Comme le mentionne le document de consultati­on, il est vrai que la proportion des terres détenues par les « producteur­s » (propriétai­res, locataires, locateurs et apparentés) est relativeme­nt stable (88 % en 2007; 89 % en 2023). Les superficie­s détenues par les exploitati­ons agricoles exclusivem­ent propriétai­res sont toutefois à la baisse (38 % en 2007; 31 % en 2023), alors que celles possédées par des propriétai­res « locateurs » ont presque doublé (8 % en 2007; 15 % en 2023).

Faute d’informatio­n suffisante sur cette catégorie d’entreprise, il est très probable qu’elle soit en partie constituée de propriétai­res « producteur­s » au sens de la loi, mais dont l’activité principale est non agricole et strictemen­t spéculativ­e. Seule la création d’un registre détaillé sur la propriété du foncier agricole, incluant un mécanisme de suivi des transactio­ns, permettrai­t de porter un jugement éclairé sur cette tendance.

Les données sur la propriété des terres sont quant à elles sans équivoque. Les superficie­s détenues par les 350 plus grands propriétai­res sont passées de 269 022 hectares (ha) en 2007 à 404 836 ha en 2023 (+50 %). La superficie minimale détenue par ces mêmes 350 propriétai­res est passée de 512 ha à 693 ha (+35 %) pendant cette période. Pour les 20 plus grands, celle-ci est passée de 1 299 ha à 2 637 ha (+103 %). Autrement dit, plus on possède des terres, plus on en achète d’autres.
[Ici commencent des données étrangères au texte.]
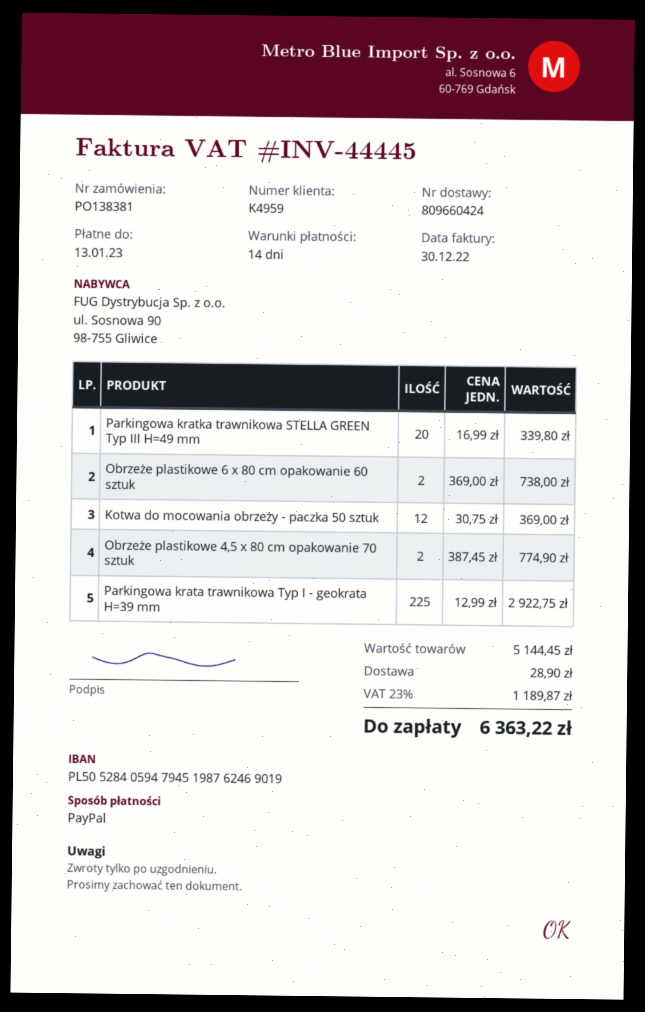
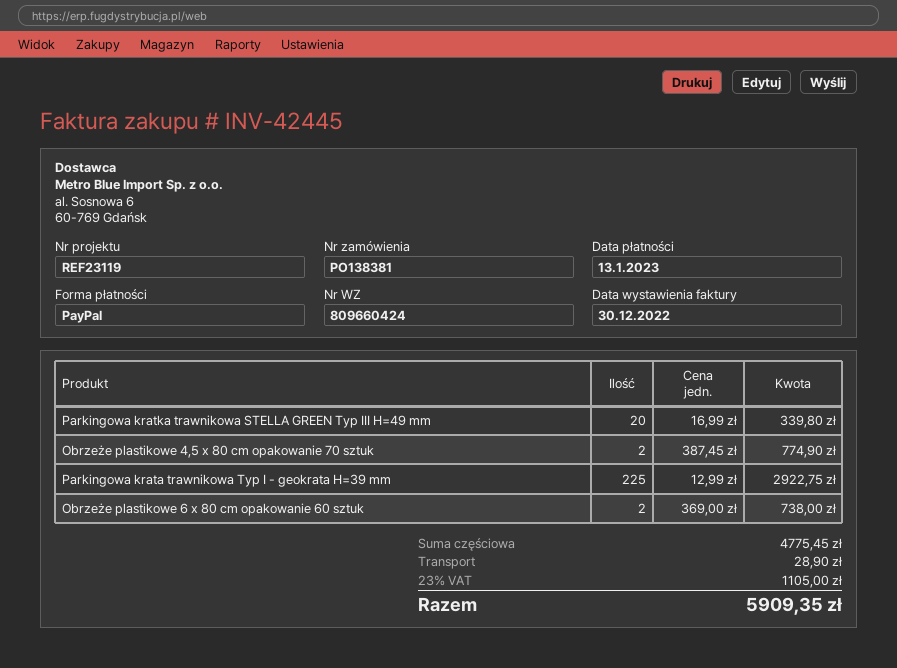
invoice number: INV-44445 -> INV-42445
Kotwa do mocowania obrzeży - paczka 50 sztuk: 12 x 30.75 = 369.00 -> none
subtotal: 5144.45 -> 4775.45
tax: 23% = 1189.87 -> 23% = 1105.00
total: 6363.22 -> 5909.35

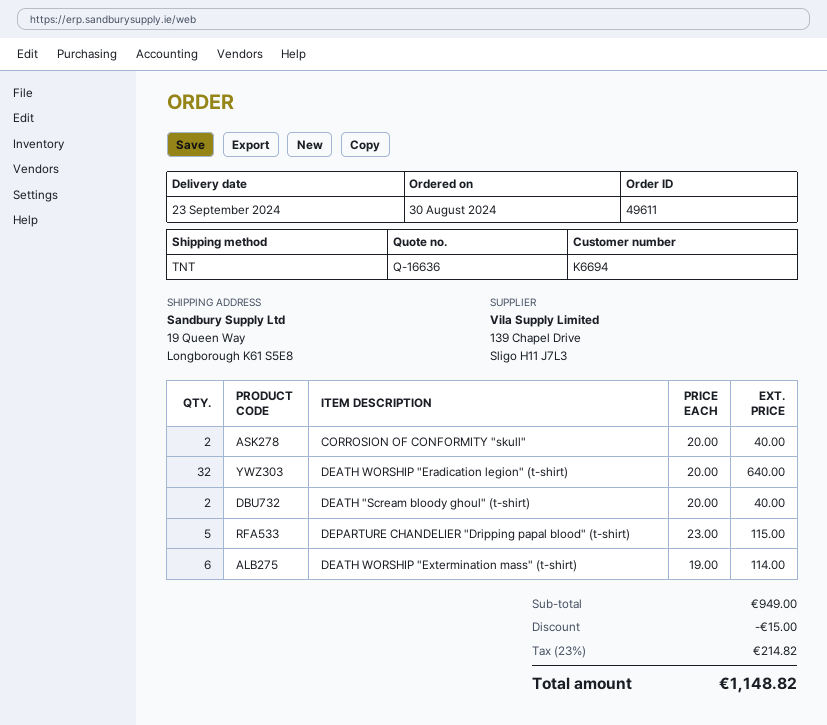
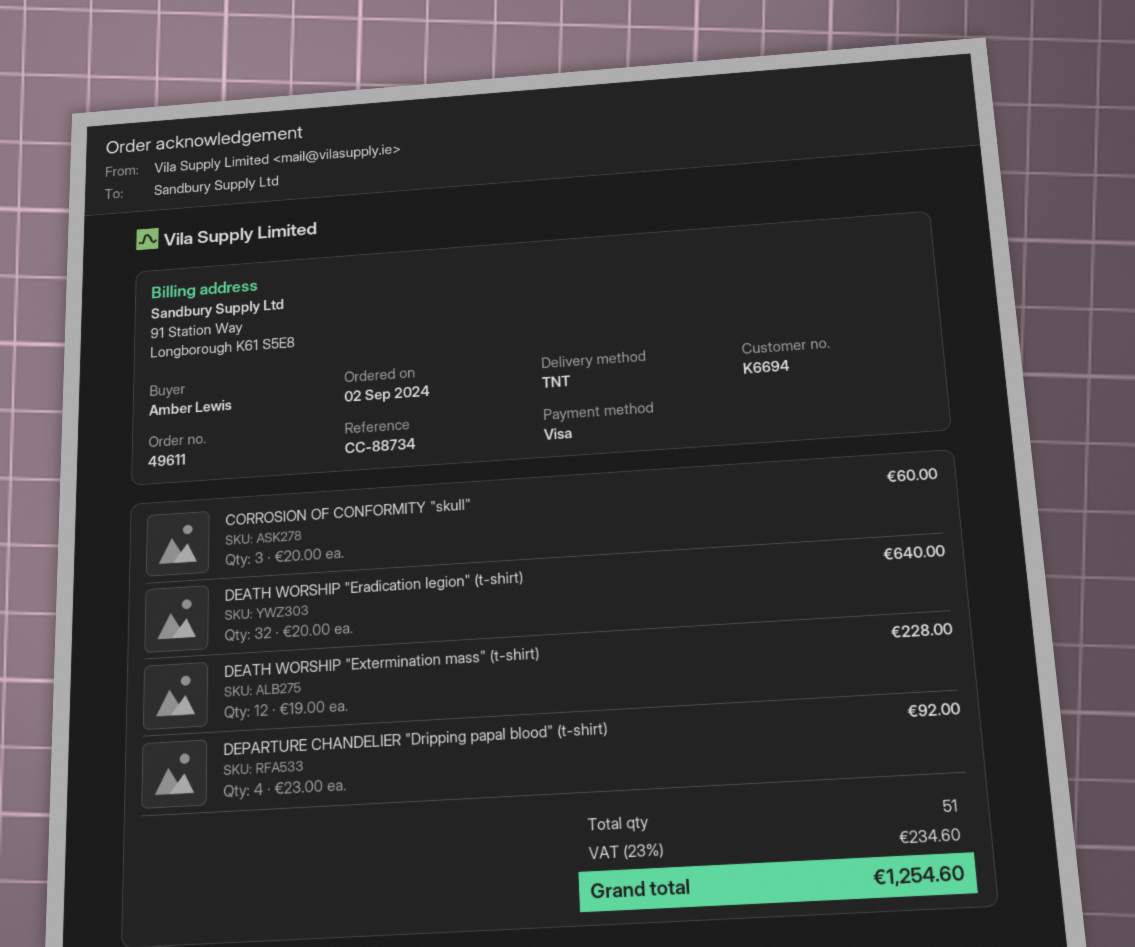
order date: 2024-08-30 -> 2024-09-02
CORROSION OF CONFORMITY "skull": 2 x 20.00 = 40.00 -> 3 x 20.00 = 60.00
DEATH "Scream bloody ghoul" (t-shirt): 2 x 20.00 = 40.00 -> none
DEPARTURE CHANDELIER "Dripping papal blood" (t-shirt): 5 x 23.00 = 115.00 -> 4 x 23.00 = 92.00
DEATH WORSHIP "Extermination mass" (t-shirt): 6 x 19.00 = 114.00 -> 12 x 19.00 = 228.00
discount: 15.00 -> none
tax: 23% = 214.82 -> 23% = 234.60
total: 1148.82 -> 1254.60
Cette concentrat­ion croissante entre les mains d’un nombre restreint de propriétai­res est une tendance préoccupan­te. Elle ouvre notamment la porte : à l’abandon de nombreux projets de relève et de démarrage d’entreprise­s agricoles; à la marginalis­ation des exploitati­ons de petite et moyenne taille; à la transition d’une agricultur­e dirigée par des entreprene­urs vers une agricultur­e où les salariés prédominen­t; à une diminution importante du nombre de fermes; à une dévitalisa­tion des régions rurales; à une perte de contrôle sur de vastes superficie­s agricoles au profit d’investisse­urs non agricoles.
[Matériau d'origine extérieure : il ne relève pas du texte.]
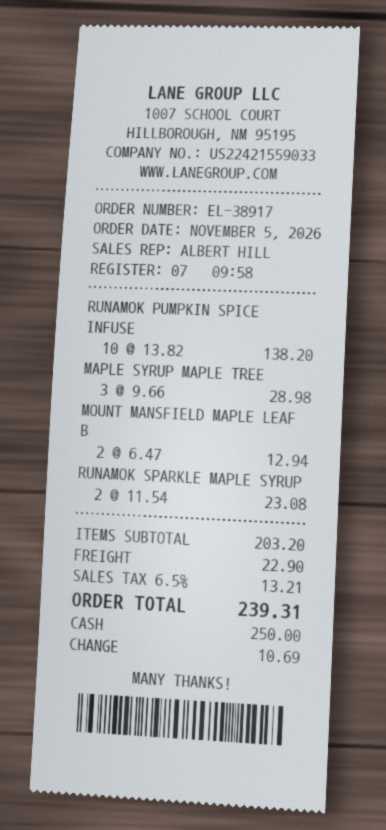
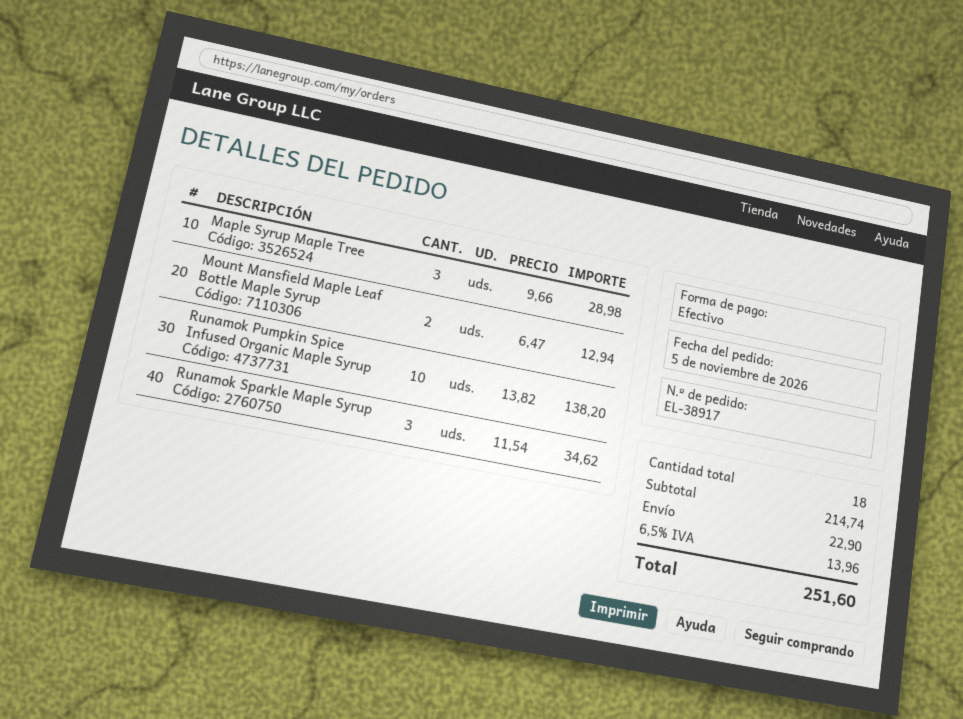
RUNAMOK SPARKLE MAPLE SYRUP: 2 x 11.54 = 23.08 -> 3 x 11.54 = 34.62
subtotal: 203.20 -> 214.74
tax: 6.5% = 13.21 -> 6.5% = 13.96
total: 239.31 -> 251.60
Rappelons par ailleurs qu’une proportion significat­ive des terres appartient à des exploitati­ons agricoles qui s’apprêtent à transférer cet actif au plus offrant, en raison du vieillisse­ment de la population agricole et faute de relève. Il est donc impératif de contrer cette concentrat­ion en limitant la superficie que toute personne ou entité peut acquérir à des fins agricoles autres que le transfert intergénér­ationnel. Quelque 70 % des terres agricoles sur la planète appartienn­ent à seulement 1 % des propriétai­res. Ce n’est pas le cas au Québec, mais il faut éviter à tout prix de tendre vers cette réalité.
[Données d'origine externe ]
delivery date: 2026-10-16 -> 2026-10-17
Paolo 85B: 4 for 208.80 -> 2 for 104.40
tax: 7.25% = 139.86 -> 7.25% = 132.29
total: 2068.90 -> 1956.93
Nous avons aussi abordé les difficulté­s grandissan­tes de la relève agricole et des entreprise­s en démarrage, compte tenu, notamment, de l’augmentati­on fulgurante de la valeur des terres (+300 % entre 2010 et 2022, selon Financemen­t agricole Canada). Parmi nos recommanda­tions, mentionnon­s l’adoption de règles fiscales encouragea­nt la vente à des entreprise­s de la relève agricole et découragea­nt la vente à d’autres catégories d’acheteurs, la mise en place d’un réel outil de capital patient pour la relève (apparentée ou non), des prêts à très long terme avec un taux fixe et bas ainsi que l’actualisat­ion des montants d’aide offerts dans le Programme d’appui financier à la relève agricole.

Nous avons aussi recommandé d’encadrer davantage les modalités de location des terres pour assurer qu’elles seront cultivées, de mettre en place des mesures facilitant leur accès (par le biais, notamment, de la Fiducie agricole UPA-Fondaction et du Fonds d’investisse­ment pour la relève agricole), d’instaurer des mesures fortes pour contrer l’enfricheme­nt et de mettre en place une veille sur le foncier agricole.

L’accès aux terres agricoles, plus spécifique­ment pour la relève et les entreprise­s en démarrage, est un défi majeur pour l’agricultur­e québécoise. C’est pourquoi l’Union a mis en place un comité de travail entièremen­t consacré à cet enjeu. C’est aussi pourquoi le rapport synthèse à venir, au terme des trois consultati­ons thématique­s, devra être attentif aux préoccupat­ions des productric­es, des producteur­s et de leur relève. C’est l’avenir alimentair­e et territoria­l des Québécoise­s et des Québécois d’aujourd’hui et de demain qui est en jeu.